Gene Wilder, who regularly stole the show in such comedic gems as “The Producers,” “Blazing Saddles,” “Young Frankenstein,” “Willy Wonka and the Chocolate Factory” and “Stir Crazy,” died Monday at his home in Stamford, Conn. His nephew Jordan Walker-Pearlman said he died of complications from Alzheimer’s disease. He was 83. He had been diagnosed with non-Hodgkin’s lymphoma in 1989.

The comic actor, who was twice Oscar nominated, for his role in “The Producers” and for co-penning “Young Frankenstein” with Mel Brooks, usually portrayed a neurotic who veered between total hysteria and dewy-eyed tenderness. “My quiet exterior used to be a mask for hysteria,” he told Time magazine in 1970. “After seven years of analysis, it just became a habit.” Habit or not, he got a great deal of mileage out of his persona in the 1970s for directors like Mel Brooks and Woody Allen, leading to a few less successful stints behind the camera, the best of which was “The Woman in Red,” co-starring then-wife Gilda Radner. Wilder was devastated by Radner’s death from ovarian cancer in 1989 and worked only intermittently after that. He tried his hand briefly at a sitcom in 1994, “Something Wilder,” and won an Emmy in 2003 for a guest role on “Will & Grace.”
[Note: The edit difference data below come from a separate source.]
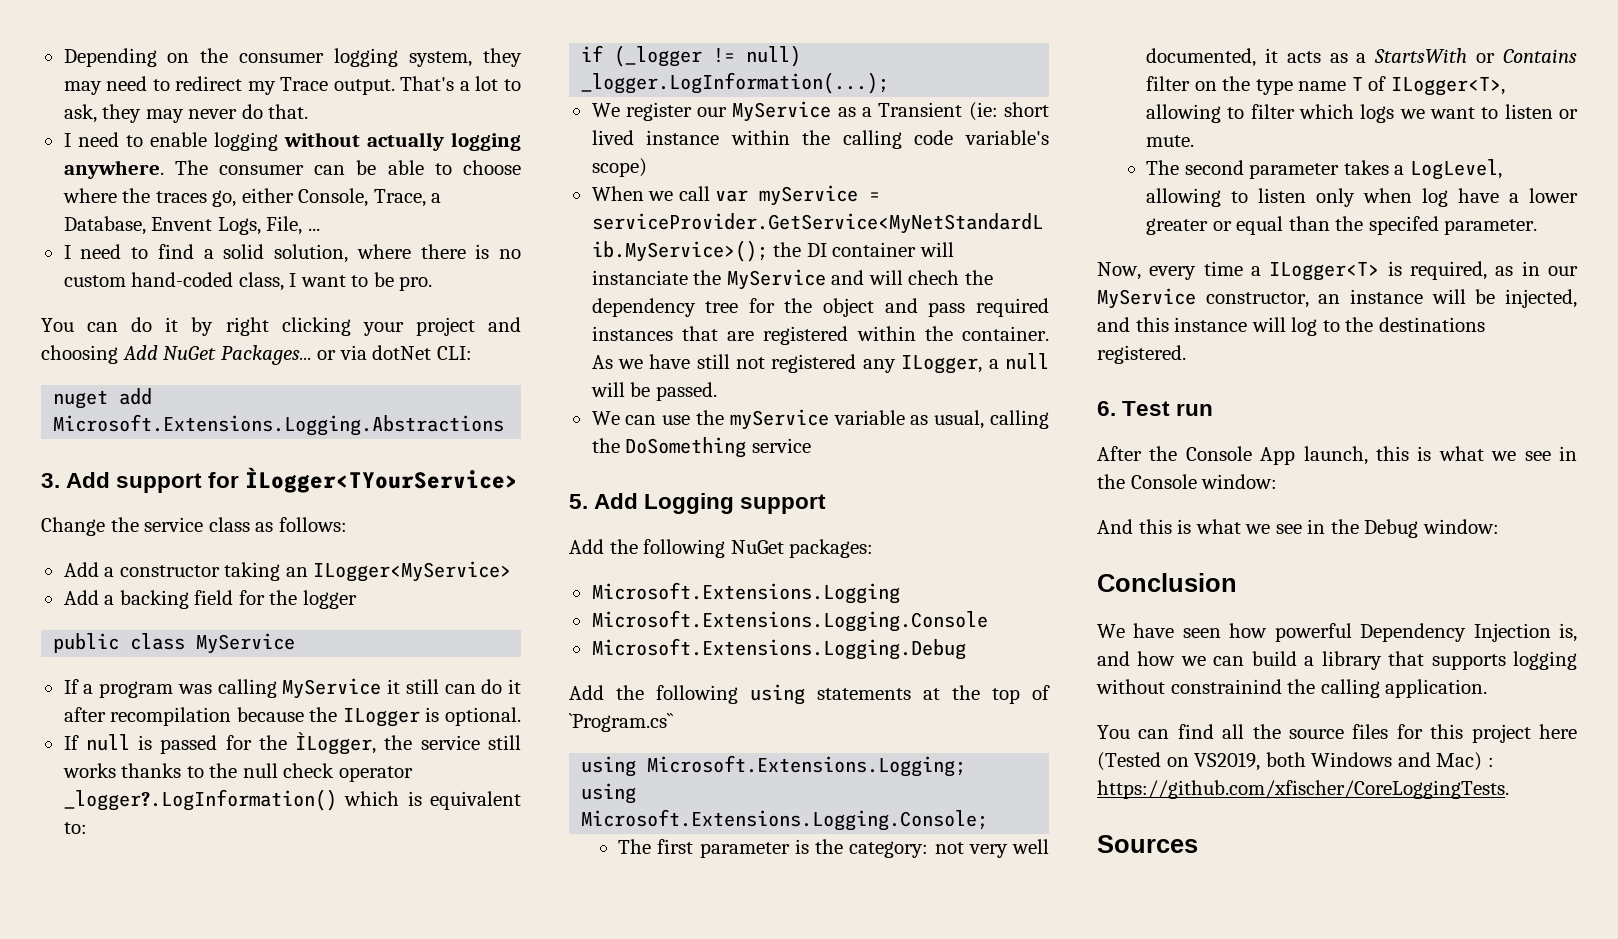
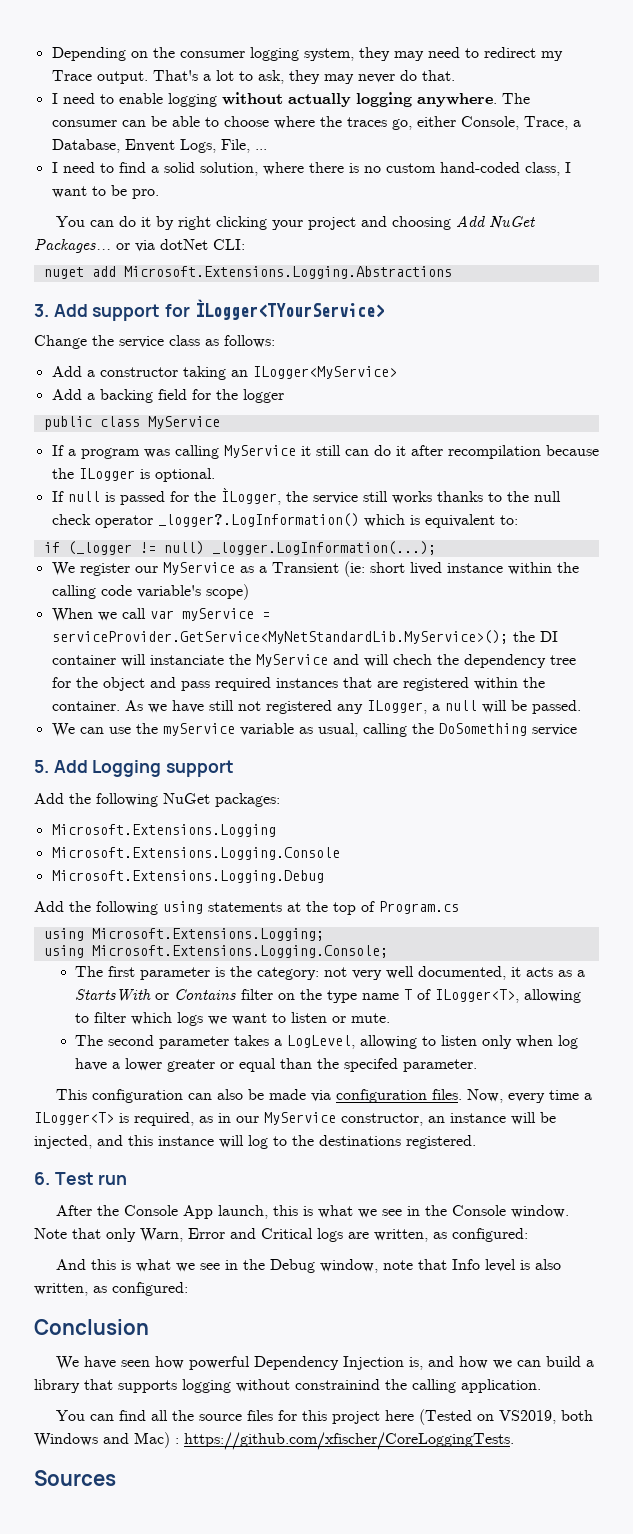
[569,713,674,732] `Program.cs`` -> [379,901,459,914] Program.cs
(1538, 227) none -> [56,1089,463,1103] This configuration can also be made via configuration files.
[1201,474,1278,489] window: -> [511,1205,570,1218] [34,1228,528,1242] window. Note that only Warn, Error and Critical logs are written, as configured:
[1422,519,1499,534] window: -> [320,1259,562,1273] [34,1282,188,1296] window, note that Info level is also written, as configured:

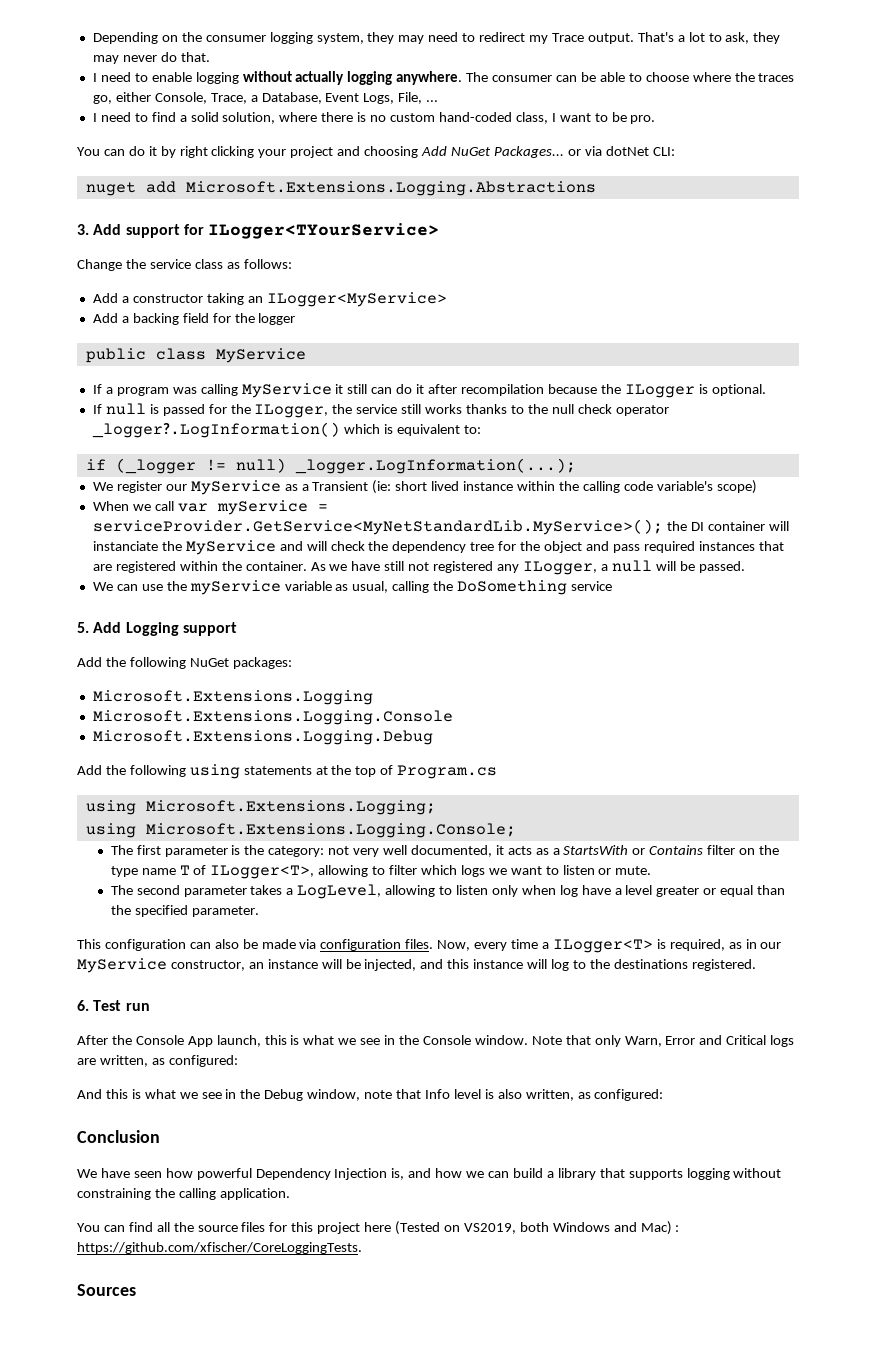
[124,139,175,152] Envent -> [325,93,360,102] Event
[194,299,384,320] ÌLogger<TYourService> -> [208,223,440,239] ILogger<TYourService>
[220,488,281,505] ÌLogger, -> [254,404,329,418] ILogger,
[392,654,432,665] chech -> [330,541,365,551] check
[125,1058,163,1071] lower -> [625,885,653,895] level
[344,1058,399,1072] specifed -> [134,905,188,917] specified
[295,1379,380,1390] constrainind -> [77,1188,151,1200] constraining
In 1971 he stepped into the shoes of Willy Wonka, one of his most beloved and gentle characters. Based on the children’s book by Roald Dahl, “Willy Wonka and the Chocolate Factory” was not an immediate hit but became a children’s favorite over the years. The same cannot be said for the 1974 Stanley Donen-directed musical version of “The Little Prince,” in which Wilder appeared as the fox. He had somewhat better luck in Woody Allen’s spoof “Everything You Wanted to Know About Sex,” appearing in a hilarious segment in which he played a doctor who falls in love with a sheep named Daisy. He is also known for his four films with Richard Pryor: Silver Streak (1976), Stir Crazy (1980), See No Evil, Hear No Evil (1989), and Another You (1991). Wilder directed and wrote several of his own films, including The Woman in Red (1984). His third wife was actress Gilda Radner, with whom he starred in three films. Her death from ovarian cancer led to his active involvement in promoting cancer awareness and treatment, helping found the Gilda Radner Ovarian Cancer Detection Center in Los Angeles[1] and co-founding Gilda’s Club.

After his last contribution to acting in 2003, Wilder turned his attention to writing. He produced a memoir in 2005, Kiss Me Like a Stranger: My Search for Love and Art; a collection of stories, What Is This Thing Called Love? (2010); and the novels My French Whore (2007), The Woman Who Wouldn’t (2008) and Something to Remember You By (2013). He is survived by his fourth wife Karen Boyer, whom he married in 1991 and his nephew. His sister Corinne, predeceased him in January 2016.